Input data
----

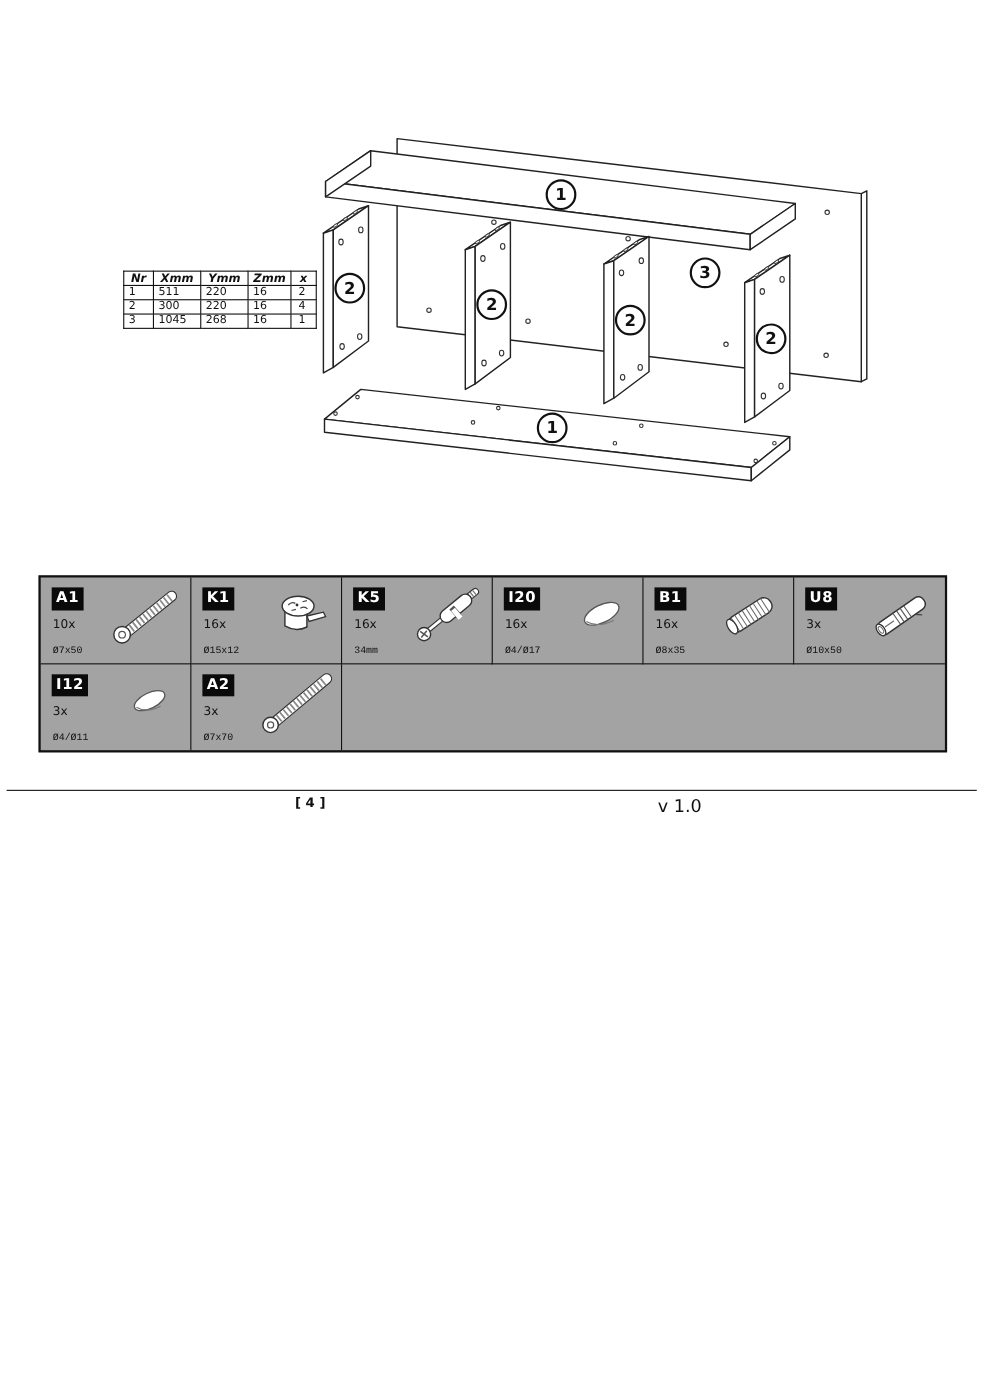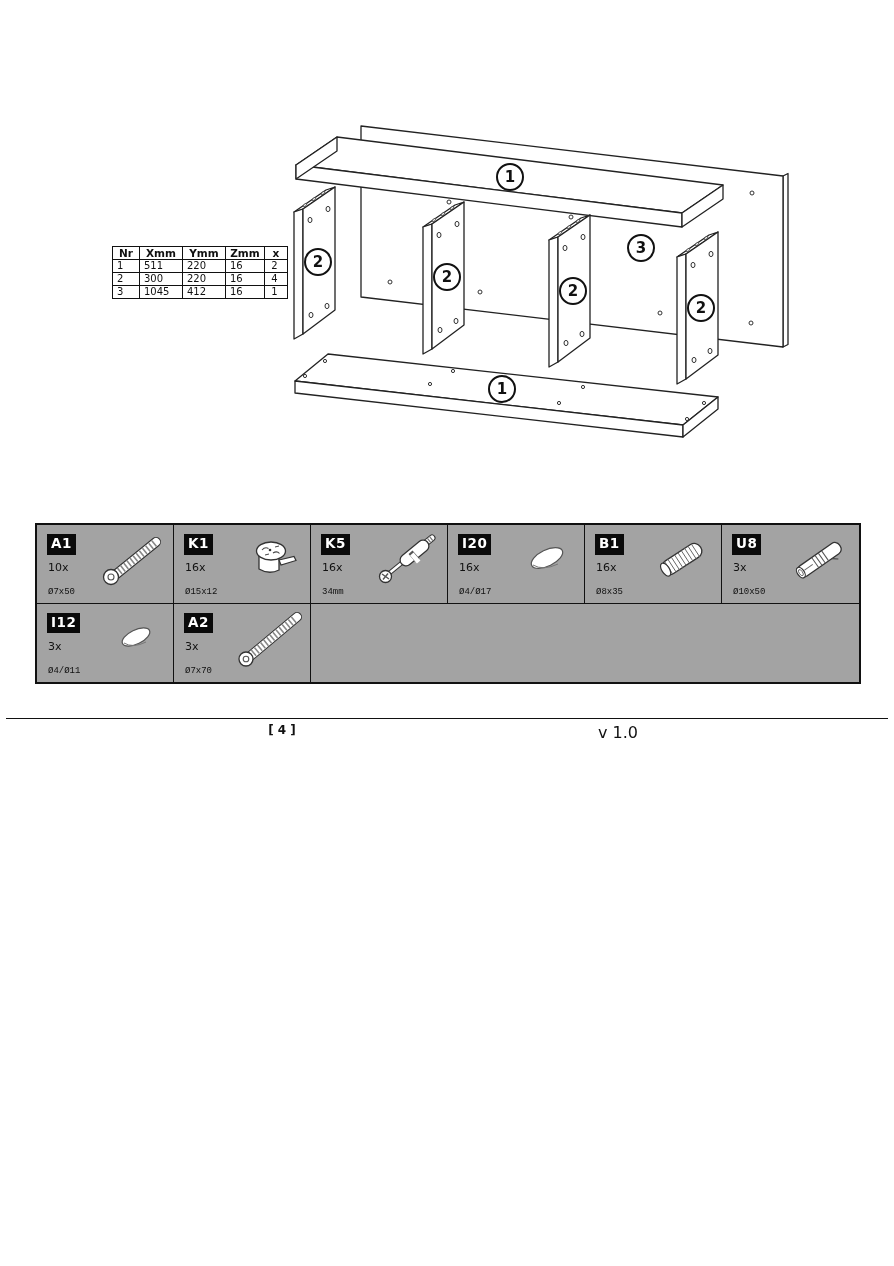--- a/index.html
+++ b/index.html
@@ -19,7 +19,7 @@
   
   .dim-table{position:absolute;left:112px;top:246px;border-collapse:collapse;table-layout:fixed;}
   .dim-table th,.dim-table td{border:1px solid #111;font-size:10px;padding:0 3px;height:12px;line-height:12px;white-space:nowrap;}
-  .dim-table th{font-weight:bold;text-align:center;font-size:10.5px;}
+  .dim-table th{font-weight:bold;text-align:center;font-size:10.5px;font-style:italic;}
   .dim-table td{text-align:left;padding-left:4px;}
   .dim-table td.c{text-align:center;padding-left:0;}
   .dim-table{border:1.5px solid #111;}

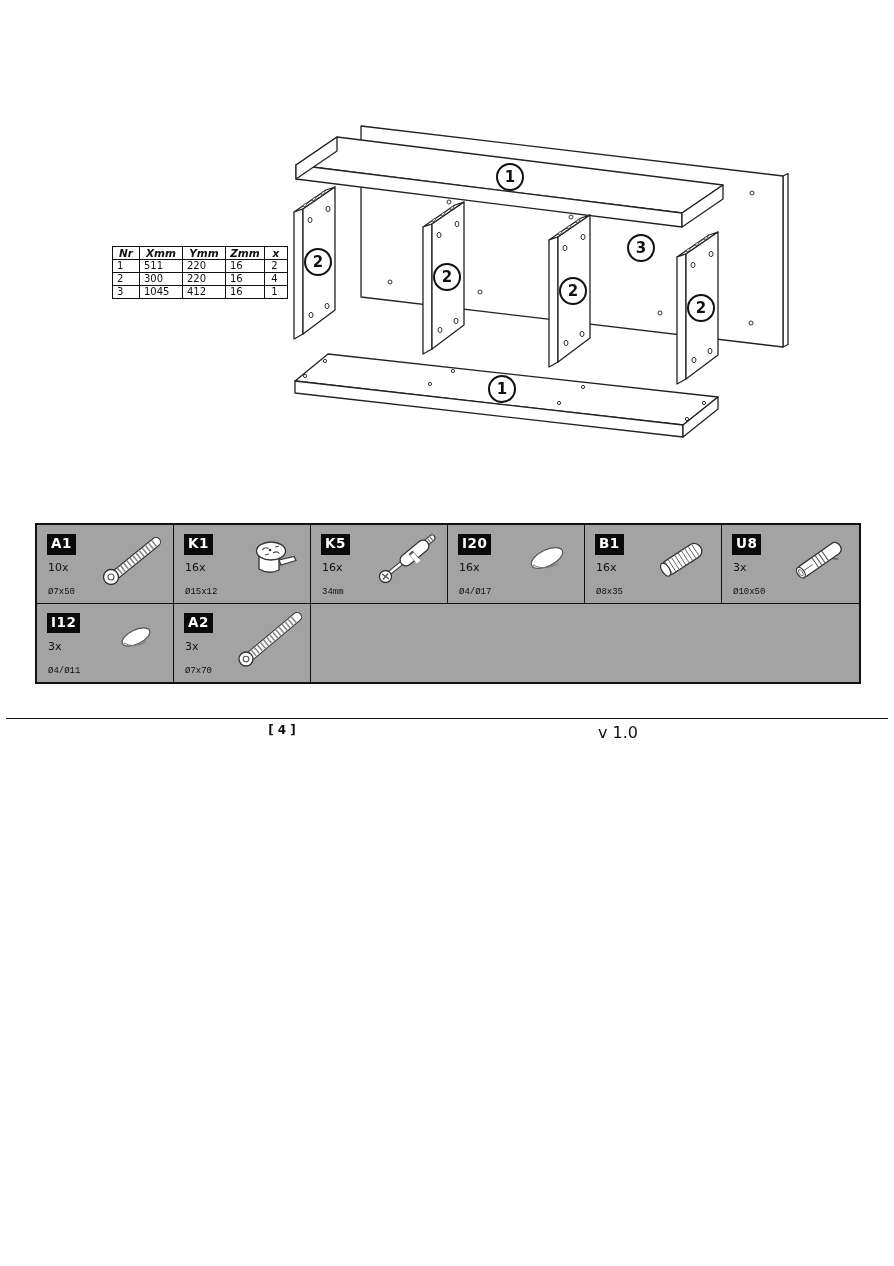--- a/index.html
+++ b/index.html
@@ -175,7 +175,7 @@
     <tr>
       <td>3</td>
       <td>1045</td>
-      <td>412</td>
+      <td>268</td>
       <td>16</td>
       <td class="c">1</td>
     </tr>

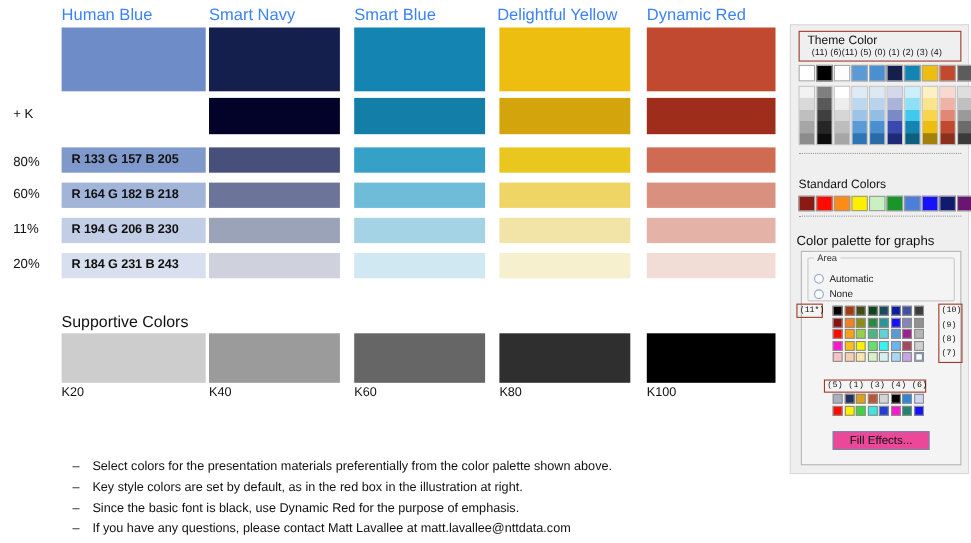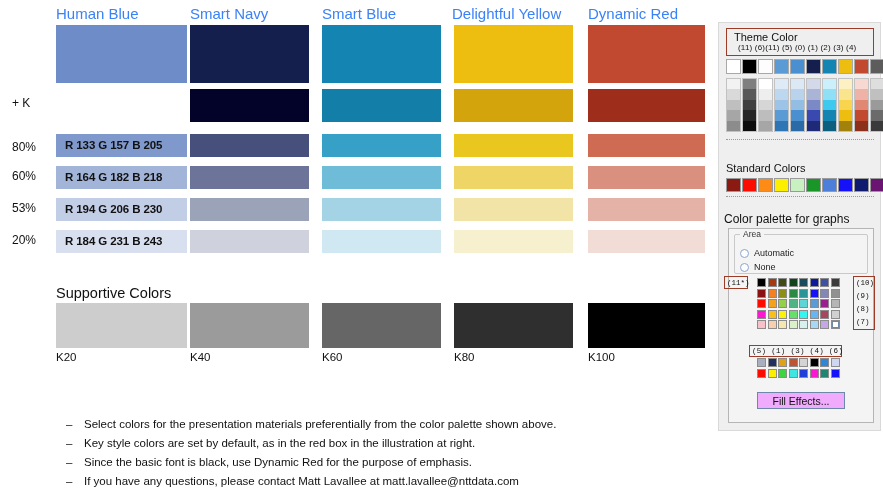--- a/index.html
+++ b/index.html
@@ -131,7 +131,7 @@
     <div class="rowlab" style="left:12px;top:96px;">+ K</div>
     <div class="rowlab" style="left:12px;top:140px;">80%</div>
     <div class="rowlab" style="left:12px;top:169px;">60%</div>
-    <div class="rowlab" style="left:12px;top:201px;">53%</div>
+    <div class="rowlab" style="left:12px;top:201px;">11%</div>
     <div class="rowlab" style="left:12px;top:233px;">20%</div>
 
     <div class="sw" style="left:56px;top:25px;width:131px;height:58px;background:#6e8cc8;"></div>

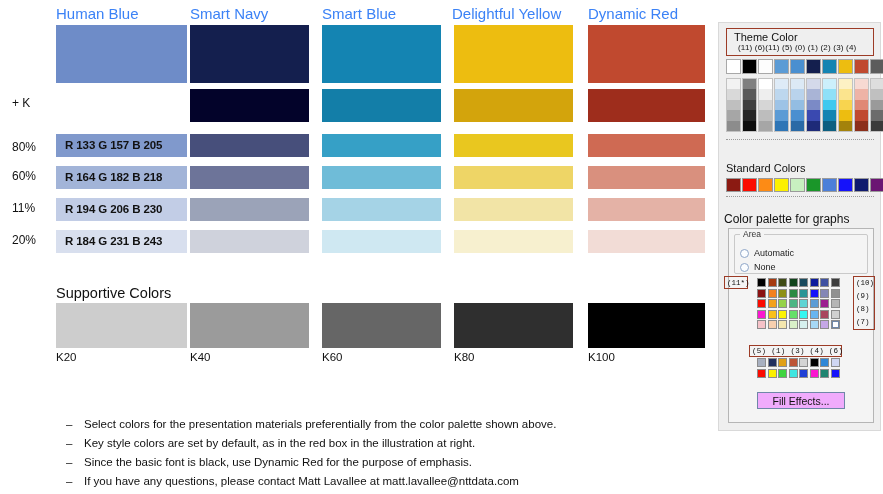--- a/index.html
+++ b/index.html
@@ -110,7 +110,7 @@
 
   .fillbtn{
     position:absolute;left:757px;top:392px;width:88px;height:17px;
-    border:1px solid #6f87a8;background:#f0abfc;box-sizing:border-box;
+    border:1px solid #6f87a8;background:#ec4899;box-sizing:border-box;
     display:flex;align-items:center;justify-content:center;
     font-size:10.5px;color:#111;
   }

----

About this task
Show each line of the material holding "sizing".

Written response
-    border:1px solid #6f87a8;background:#f0abfc;box-sizing:border-box;
+    border:1px solid #6f87a8;background:#ec4899;box-sizing:border-box;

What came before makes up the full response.